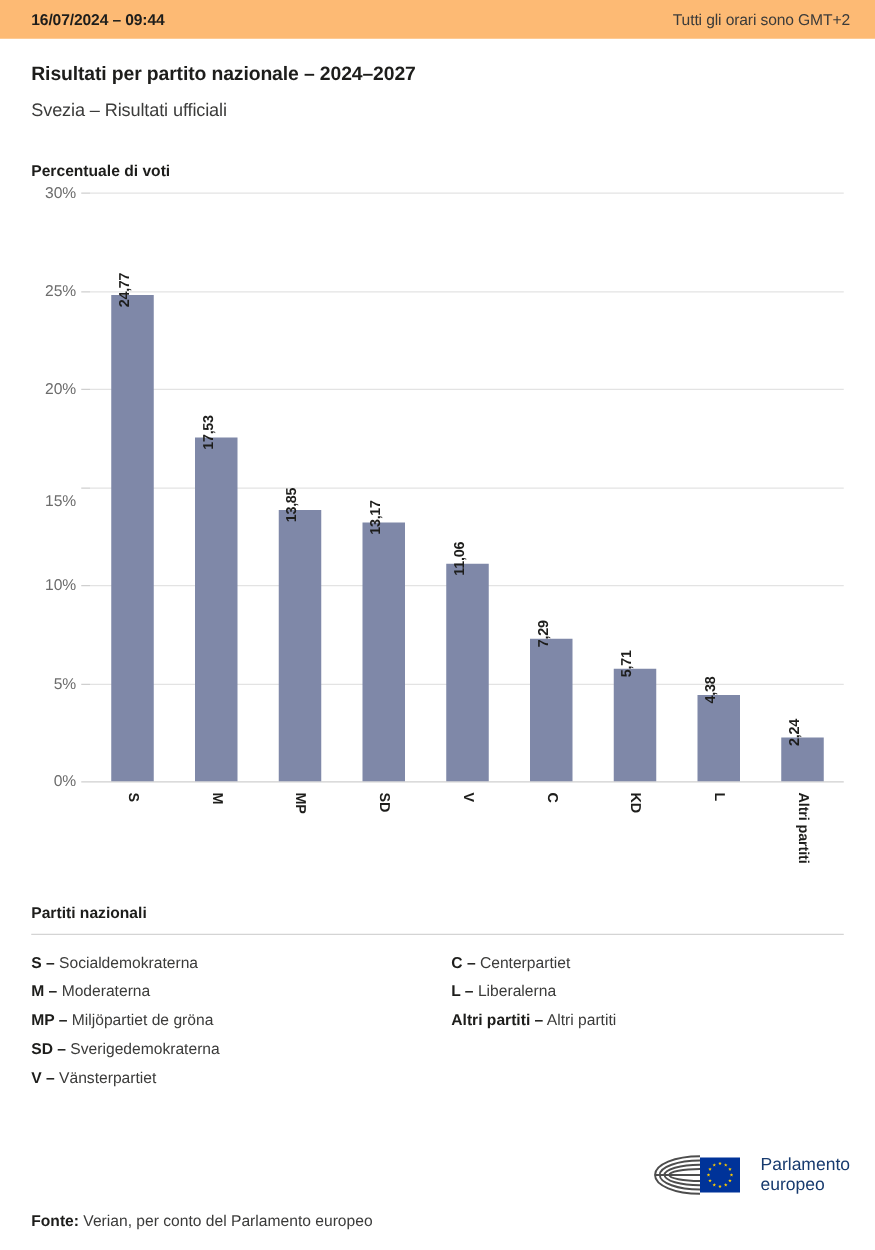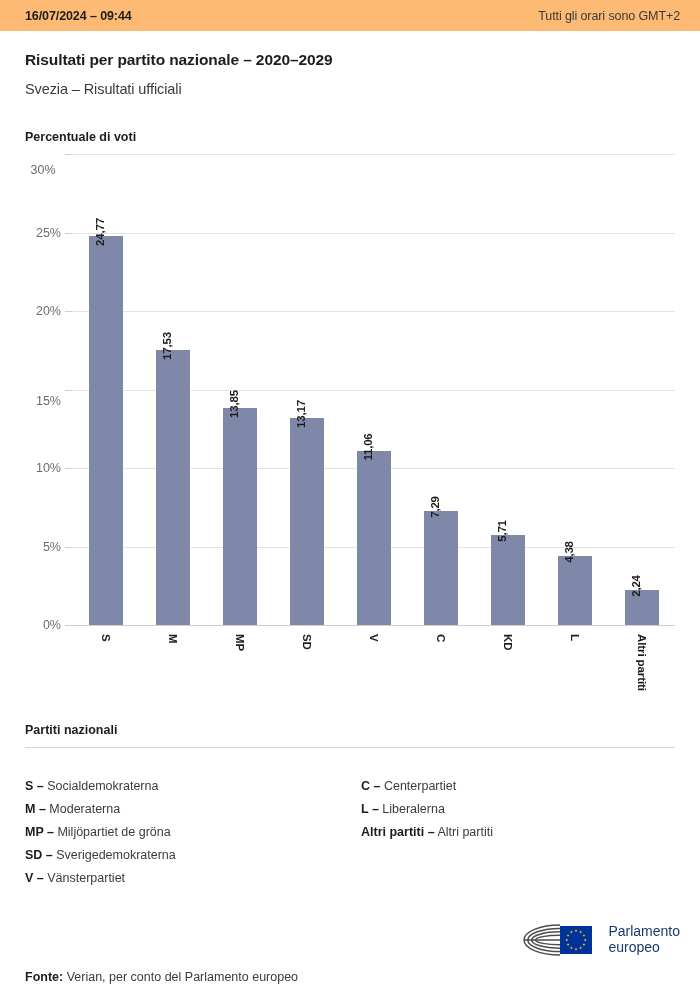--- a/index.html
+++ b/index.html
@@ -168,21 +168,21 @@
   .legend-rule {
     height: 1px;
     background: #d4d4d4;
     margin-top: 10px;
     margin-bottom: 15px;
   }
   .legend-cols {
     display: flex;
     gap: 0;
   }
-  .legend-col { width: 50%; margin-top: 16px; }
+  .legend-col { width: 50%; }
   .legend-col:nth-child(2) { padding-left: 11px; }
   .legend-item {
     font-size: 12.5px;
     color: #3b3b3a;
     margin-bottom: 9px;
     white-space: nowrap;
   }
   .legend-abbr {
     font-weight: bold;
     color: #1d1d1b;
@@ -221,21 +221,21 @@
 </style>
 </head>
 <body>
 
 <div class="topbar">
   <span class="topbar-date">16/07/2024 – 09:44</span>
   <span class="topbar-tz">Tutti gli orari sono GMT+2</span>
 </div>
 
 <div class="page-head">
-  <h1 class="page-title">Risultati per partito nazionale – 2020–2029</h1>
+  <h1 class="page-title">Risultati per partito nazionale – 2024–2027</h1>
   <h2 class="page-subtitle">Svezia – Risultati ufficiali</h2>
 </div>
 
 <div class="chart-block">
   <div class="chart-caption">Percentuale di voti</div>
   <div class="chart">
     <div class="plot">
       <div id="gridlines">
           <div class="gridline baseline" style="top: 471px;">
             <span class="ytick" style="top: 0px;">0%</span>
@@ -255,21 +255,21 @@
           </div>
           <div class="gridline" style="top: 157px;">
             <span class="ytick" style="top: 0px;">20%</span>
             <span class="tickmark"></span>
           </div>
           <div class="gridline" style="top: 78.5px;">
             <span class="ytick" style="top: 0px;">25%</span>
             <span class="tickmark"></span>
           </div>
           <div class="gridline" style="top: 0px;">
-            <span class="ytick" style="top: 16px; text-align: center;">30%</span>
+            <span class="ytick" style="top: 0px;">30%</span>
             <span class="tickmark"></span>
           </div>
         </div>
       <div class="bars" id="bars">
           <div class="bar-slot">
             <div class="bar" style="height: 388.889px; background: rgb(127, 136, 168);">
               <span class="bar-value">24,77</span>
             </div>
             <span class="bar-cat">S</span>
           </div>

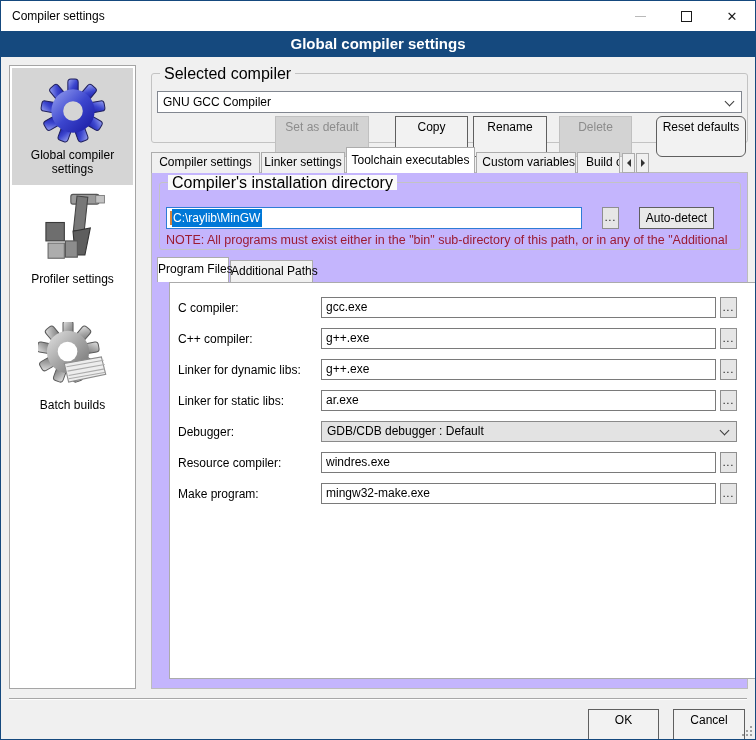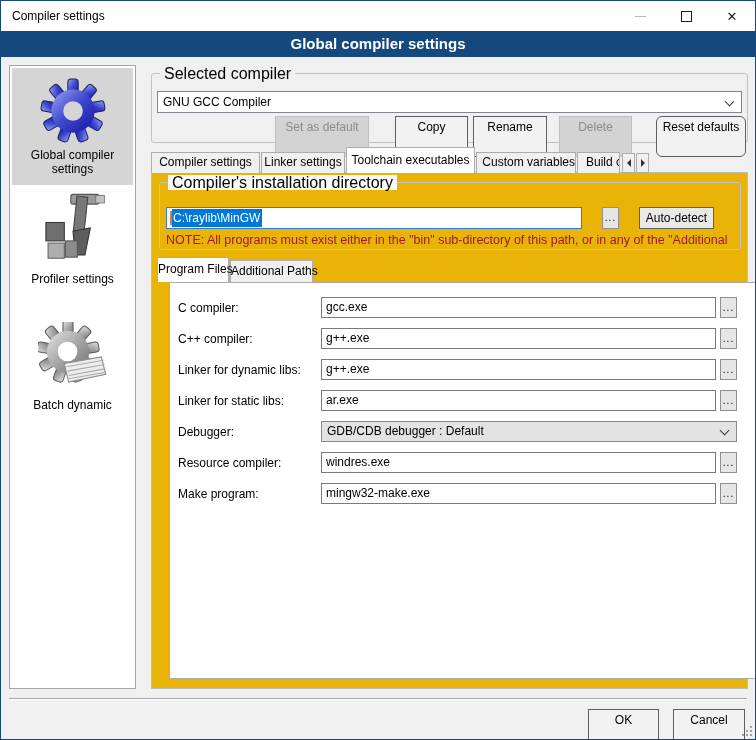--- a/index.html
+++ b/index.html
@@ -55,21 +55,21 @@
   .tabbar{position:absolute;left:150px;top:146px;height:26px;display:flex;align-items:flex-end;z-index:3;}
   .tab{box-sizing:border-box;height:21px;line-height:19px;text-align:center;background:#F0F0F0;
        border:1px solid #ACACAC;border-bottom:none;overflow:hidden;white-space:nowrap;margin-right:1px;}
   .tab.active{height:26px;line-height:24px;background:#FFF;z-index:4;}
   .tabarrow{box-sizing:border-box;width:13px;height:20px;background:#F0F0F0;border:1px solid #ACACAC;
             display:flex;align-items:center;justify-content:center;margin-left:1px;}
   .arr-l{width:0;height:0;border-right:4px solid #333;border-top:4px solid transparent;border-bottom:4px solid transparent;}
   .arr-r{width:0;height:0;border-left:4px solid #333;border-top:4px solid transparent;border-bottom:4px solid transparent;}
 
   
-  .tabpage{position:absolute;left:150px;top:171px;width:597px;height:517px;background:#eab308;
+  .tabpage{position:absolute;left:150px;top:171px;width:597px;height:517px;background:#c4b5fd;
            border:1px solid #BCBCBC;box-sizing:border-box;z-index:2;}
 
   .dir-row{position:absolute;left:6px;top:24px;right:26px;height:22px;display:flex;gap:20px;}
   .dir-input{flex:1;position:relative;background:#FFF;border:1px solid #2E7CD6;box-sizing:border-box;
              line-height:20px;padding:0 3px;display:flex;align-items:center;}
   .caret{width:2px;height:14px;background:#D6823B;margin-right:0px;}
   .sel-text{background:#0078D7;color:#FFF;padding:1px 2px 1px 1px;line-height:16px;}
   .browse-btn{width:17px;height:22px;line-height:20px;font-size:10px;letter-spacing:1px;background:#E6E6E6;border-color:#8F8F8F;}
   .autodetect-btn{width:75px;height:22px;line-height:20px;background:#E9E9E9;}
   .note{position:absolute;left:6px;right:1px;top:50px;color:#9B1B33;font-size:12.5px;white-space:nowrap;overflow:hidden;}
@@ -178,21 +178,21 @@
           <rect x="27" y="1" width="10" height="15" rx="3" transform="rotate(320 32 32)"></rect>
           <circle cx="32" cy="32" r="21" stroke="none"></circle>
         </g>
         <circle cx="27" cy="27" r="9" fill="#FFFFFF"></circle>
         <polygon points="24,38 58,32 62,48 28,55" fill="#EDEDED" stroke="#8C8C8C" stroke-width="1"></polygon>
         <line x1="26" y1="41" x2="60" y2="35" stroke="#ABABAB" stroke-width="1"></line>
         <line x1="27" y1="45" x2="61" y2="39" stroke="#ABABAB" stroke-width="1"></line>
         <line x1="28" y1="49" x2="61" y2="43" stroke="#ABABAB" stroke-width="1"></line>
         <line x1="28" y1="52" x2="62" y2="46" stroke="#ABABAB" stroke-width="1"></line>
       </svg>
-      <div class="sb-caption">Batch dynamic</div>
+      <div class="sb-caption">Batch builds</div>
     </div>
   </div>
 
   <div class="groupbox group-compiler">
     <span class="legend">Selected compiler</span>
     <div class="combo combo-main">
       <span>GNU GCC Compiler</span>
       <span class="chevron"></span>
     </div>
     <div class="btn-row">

Directions for this task |
Keep every word of the material exactly as given. Drop the pictures.

Result for this exercise |
--- a/index.html
+++ b/index.html
@@ -168,21 +168,21 @@
   .legend-rule {
     height: 1px;
     background: #d4d4d4;
     margin-top: 10px;
     margin-bottom: 15px;
   }
   .legend-cols {
     display: flex;
     gap: 0;
   }
-  .legend-col { width: 50%; margin-top: 16px; }
+  .legend-col { width: 50%; }
   .legend-col:nth-child(2) { padding-left: 11px; }
   .legend-item {
     font-size: 12.5px;
     color: #3b3b3a;
     margin-bottom: 9px;
     white-space: nowrap;
   }
   .legend-abbr {
     font-weight: bold;
     color: #1d1d1b;
@@ -221,21 +221,21 @@
 </style>
 </head>
 <body>
 
 <div class="topbar">
   <span class="topbar-date">16/07/2024 – 09:44</span>
   <span class="topbar-tz">Tutti gli orari sono GMT+2</span>
 </div>
 
 <div class="page-head">
-  <h1 class="page-title">Risultati per partito nazionale – 2020–2029</h1>
+  <h1 class="page-title">Risultati per partito nazionale – 2024–2027</h1>
   <h2 class="page-subtitle">Svezia – Risultati ufficiali</h2>
 </div>
 
 <div class="chart-block">
   <div class="chart-caption">Percentuale di voti</div>
   <div class="chart">
     <div class="plot">
       <div id="gridlines">
           <div class="gridline baseline" style="top: 471px;">
             <span class="ytick" style="top: 0px;">0%</span>
@@ -255,21 +255,21 @@
           </div>
           <div class="gridline" style="top: 157px;">
             <span class="ytick" style="top: 0px;">20%</span>
             <span class="tickmark"></span>
           </div>
           <div class="gridline" style="top: 78.5px;">
             <span class="ytick" style="top: 0px;">25%</span>
             <span class="tickmark"></span>
           </div>
           <div class="gridline" style="top: 0px;">
-            <span class="ytick" style="top: 16px; text-align: center;">30%</span>
+            <span class="ytick" style="top: 0px;">30%</span>
             <span class="tickmark"></span>
           </div>
         </div>
       <div class="bars" id="bars">
           <div class="bar-slot">
             <div class="bar" style="height: 388.889px; background: rgb(127, 136, 168);">
               <span class="bar-value">24,77</span>
             </div>
             <span class="bar-cat">S</span>
           </div>

--- a/index.html
+++ b/index.html
@@ -55,21 +55,21 @@
   .tabbar{position:absolute;left:150px;top:146px;height:26px;display:flex;align-items:flex-end;z-index:3;}
   .tab{box-sizing:border-box;height:21px;line-height:19px;text-align:center;background:#F0F0F0;
        border:1px solid #ACACAC;border-bottom:none;overflow:hidden;white-space:nowrap;margin-right:1px;}
   .tab.active{height:26px;line-height:24px;background:#FFF;z-index:4;}
   .tabarrow{box-sizing:border-box;width:13px;height:20px;background:#F0F0F0;border:1px solid #ACACAC;
             display:flex;align-items:center;justify-content:center;margin-left:1px;}
   .arr-l{width:0;height:0;border-right:4px solid #333;border-top:4px solid transparent;border-bottom:4px solid transparent;}
   .arr-r{width:0;height:0;border-left:4px solid #333;border-top:4px solid transparent;border-bottom:4px solid transparent;}
 
   
-  .tabpage{position:absolute;left:150px;top:171px;width:597px;height:517px;background:#eab308;
+  .tabpage{position:absolute;left:150px;top:171px;width:597px;height:517px;background:#c4b5fd;
            border:1px solid #BCBCBC;box-sizing:border-box;z-index:2;}
 
   .dir-row{position:absolute;left:6px;top:24px;right:26px;height:22px;display:flex;gap:20px;}
   .dir-input{flex:1;position:relative;background:#FFF;border:1px solid #2E7CD6;box-sizing:border-box;
              line-height:20px;padding:0 3px;display:flex;align-items:center;}
   .caret{width:2px;height:14px;background:#D6823B;margin-right:0px;}
   .sel-text{background:#0078D7;color:#FFF;padding:1px 2px 1px 1px;line-height:16px;}
   .browse-btn{width:17px;height:22px;line-height:20px;font-size:10px;letter-spacing:1px;background:#E6E6E6;border-color:#8F8F8F;}
   .autodetect-btn{width:75px;height:22px;line-height:20px;background:#E9E9E9;}
   .note{position:absolute;left:6px;right:1px;top:50px;color:#9B1B33;font-size:12.5px;white-space:nowrap;overflow:hidden;}
@@ -178,21 +178,21 @@
           <rect x="27" y="1" width="10" height="15" rx="3" transform="rotate(320 32 32)"></rect>
           <circle cx="32" cy="32" r="21" stroke="none"></circle>
         </g>
         <circle cx="27" cy="27" r="9" fill="#FFFFFF"></circle>
         <polygon points="24,38 58,32 62,48 28,55" fill="#EDEDED" stroke="#8C8C8C" stroke-width="1"></polygon>
         <line x1="26" y1="41" x2="60" y2="35" stroke="#ABABAB" stroke-width="1"></line>
         <line x1="27" y1="45" x2="61" y2="39" stroke="#ABABAB" stroke-width="1"></line>
         <line x1="28" y1="49" x2="61" y2="43" stroke="#ABABAB" stroke-width="1"></line>
         <line x1="28" y1="52" x2="62" y2="46" stroke="#ABABAB" stroke-width="1"></line>
       </svg>
-      <div class="sb-caption">Batch dynamic</div>
+      <div class="sb-caption">Batch builds</div>
     </div>
   </div>
 
   <div class="groupbox group-compiler">
     <span class="legend">Selected compiler</span>
     <div class="combo combo-main">
       <span>GNU GCC Compiler</span>
       <span class="chevron"></span>
     </div>
     <div class="btn-row">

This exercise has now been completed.